Big Coal Bankruptcies Leave Red, Not Black, for Big Law
Three companies that recently began Chapter 11 proceedings owe millions in legal fees to a half-dozen law firms.
October 17, 2018 at 03:25 PM
4 minute read
The U.S. coal industry may be keen on some of the Trump administration's plans for environmental regulation, but with coal consumption continuing its rapid decline, three recent coal company bankruptcies have created a handful of Big Law creditors.
A half-dozen law firms are owed nearly $2.1 million in legal fees from Westmoreland Coal Co., Mission Coal Co. LLC and Tonawanda Coke Corp., according to court filings in Chapter 11 cases filed by all three debtors this month.
Englewood, Colorado-based Westmoreland, one of the oldest coal companies in the country, became the fourth major U.S. coal company to file for bankruptcy in recent years when it began Chapter 11 proceedings in Houston on Oct. 9. According to a list of Westmoreland's 50 largest unsecured creditors, the debtor owes $79,831 to Holland & Hart; $76,812 to Charleston, West Virginia-based Bowles Rice; and $63,751 to Denver-based Davis Graham & Stubbs.
Westmoreland paid $70,000 through the second quarter of this year to Holland & Hart to monitor carbon capture legislation and other federal environmental issues affecting the coal industry, according to lobbying records on file with the U.S. Senate.
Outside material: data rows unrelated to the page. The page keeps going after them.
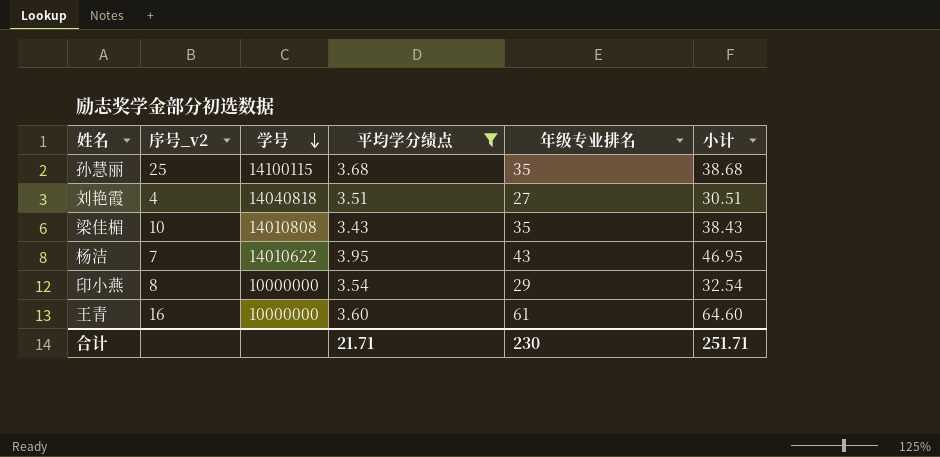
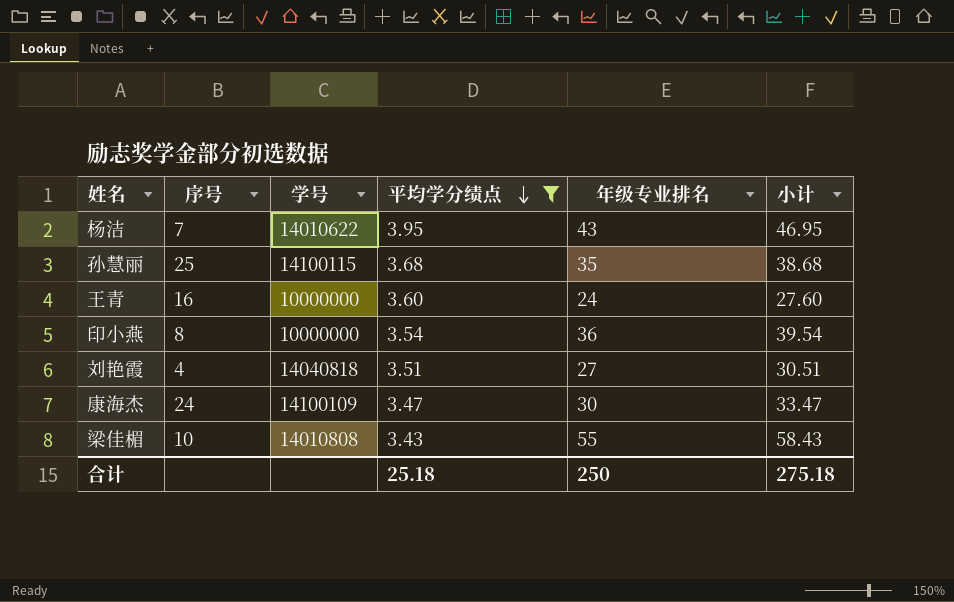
row order: 学号 descending -> 平均学分绩点 descending
column name: 序号_v2 -> 序号
王青 | 年级专业排名: 61 -> 24
王青 | 小计: 64.60 -> 27.60
印小燕 | 年级专业排名: 29 -> 36
印小燕 | 小计: 32.54 -> 39.54
row 康海杰: none -> 24 | 14100109 | 3.47 | 30 | 33.47
梁佳楣 | 年级专业排名: 35 -> 55
梁佳楣 | 小计: 38.43 -> 58.43
合计 | 平均学分绩点: 21.71 -> 25.18
合计 | 年级专业排名: 230 -> 250
合计 | 小计: 251.71 -> 275.18

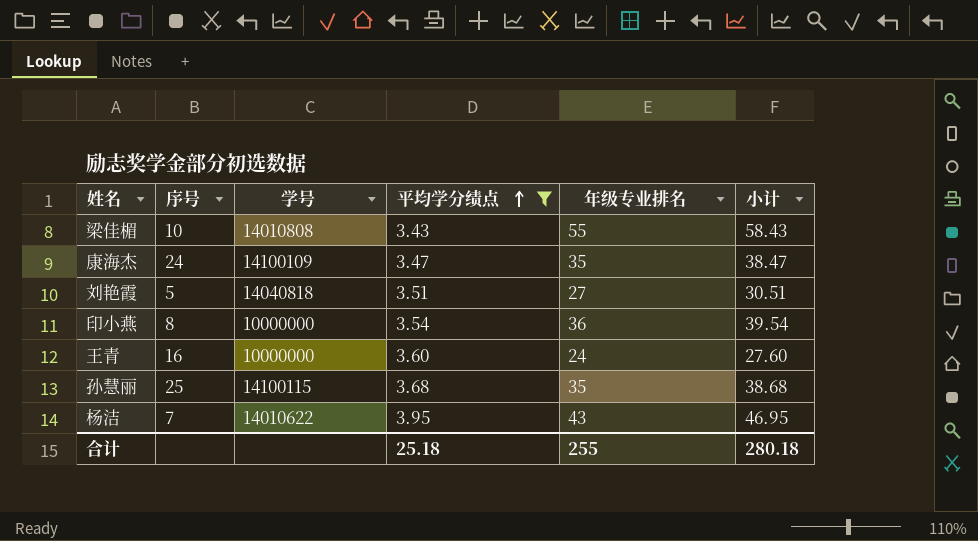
row order: 平均学分绩点 descending -> 平均学分绩点 ascending
康海杰 | 年级专业排名: 30 -> 35
康海杰 | 小计: 33.47 -> 38.47
刘艳霞 | 序号: 4 -> 5
合计 | 年级专业排名: 250 -> 255
合计 | 小计: 275.18 -> 280.18

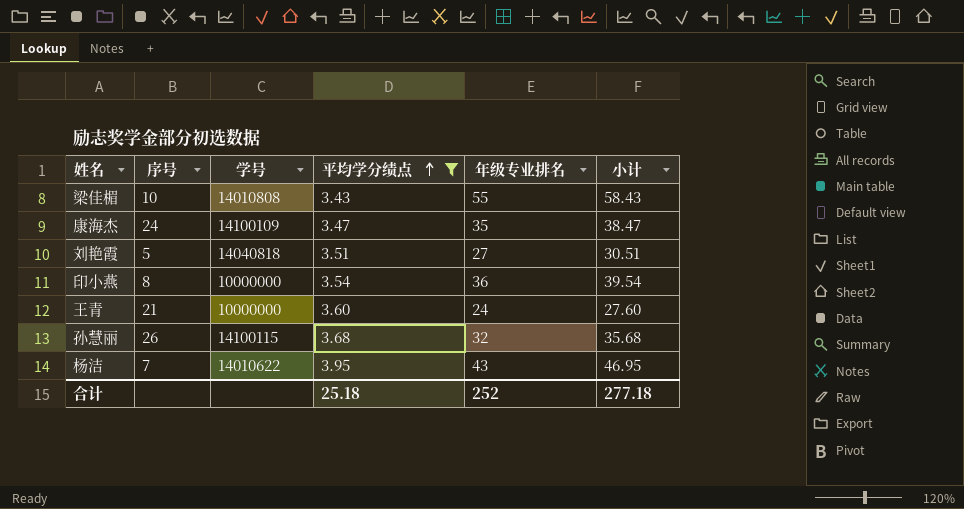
王青 | 序号: 16 -> 21
孙慧丽 | 序号: 25 -> 26
孙慧丽 | 年级专业排名: 35 -> 32
孙慧丽 | 小计: 38.68 -> 35.68
合计 | 年级专业排名: 255 -> 252
合计 | 小计: 280.18 -> 277.18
Kirkland & Ellis partners James Sprayregen, Michael Slade and Gregory Pesce in Chicago, Stephen Hessler and Edward Sassower in New York and Anna Rotman in Houston have teamed up with Jackson Walker partners Patricia Tomasco and Matthew Cavenaugh in Houston to advise Westmoreland in its Chapter 11 case, although neither firm has yet filed billing statements with the bankruptcy court. Jones Day is acting as outside counsel to the conflicts committee of Westmoreland's board of directors, according to a statement by the company, whose chief administrative and legal officer is Jennifer Swanson Grafton.
On Oct. 14, after less than a year in business, Kingsport, Tennessee-based Mission Coal began its own restructuring proceedings in a bankruptcy court in Birmingham, Alabama. A list of Mission Coal's 50 largest unsecured creditors shows that the company owes $1.01 million to White & Case; $562,915.98 to Steptoe & Johnson PLLC (a West Virginia-based firm separate from the Am Law 100 shop of the same name); and $261,207.55 to Bradley Arant Boult Cummings.
Mission Coal also lists 10 litigation claims involving disputes with litigants represented by Ogletree, Deakins, Nash, Smoak & Stewart; Birmingham's Richard Wyatt; Delaware's Young Conaway Stargatt & Taylor; national personal injury firm Heninger Garrison Davis; and three West Virginia-based firms: Hamilton, Burgess, Young & Pollard; Hendrickson & Long; and The Masters Law Firm.
The company, which owns Pinnacle Mining's operations in West Virginia, is being represented in bankruptcy court by Kirkland's Hessler and fellow restructuring partner Brad Weiland in Chicago. Birmingham-based Christian & Small is also counseling Mission Coal, whose general counsel is former Jones Day lawyer Gary Broadbent. Neither firm has yet filed billing statements with the bankruptcy court.
Tonawanda Coke, based in the municipality of the same name just north of Buffalo, New York, filed for bankruptcy on Oct. 15 in the city. The company, advised by Garry Graber, leader of the bankruptcy, restructuring and commercial litigation practice at leading local firm Hodgson Russ, cited debts and obligations incurred as a result of public health and safety issues it faces near Buffalo as the reason for its insolvency. Hodgson Russ has not yet filed billing statements with the bankruptcy court.
Bluefield, West Virginia-based Schagrin Associates, an international trade and lobbying outfit controlled by former Thompson Hine lawyer Roger Schagrin, is listed as being owed $37,500 from Tonawanda Coke, according to a list of the company's 20 largest unsecured creditors. In September, federal prosecutors in Buffalo asked a U.S. district court judge to shut down a Tonawanda Coke facility over alleged environmental violations.